*Activity:*
Count every line in the entries that follow where the word "folder" appears, then state only the total.

*Source data:*

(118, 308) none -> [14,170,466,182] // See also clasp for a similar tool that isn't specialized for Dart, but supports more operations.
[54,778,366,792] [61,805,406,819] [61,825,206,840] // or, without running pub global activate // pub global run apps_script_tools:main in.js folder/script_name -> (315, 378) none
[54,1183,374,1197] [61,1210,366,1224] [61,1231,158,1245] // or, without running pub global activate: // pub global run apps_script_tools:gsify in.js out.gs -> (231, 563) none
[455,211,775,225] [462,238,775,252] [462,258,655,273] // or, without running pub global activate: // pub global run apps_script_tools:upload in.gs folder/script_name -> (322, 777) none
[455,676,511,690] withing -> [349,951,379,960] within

*Solution for this problem:*
2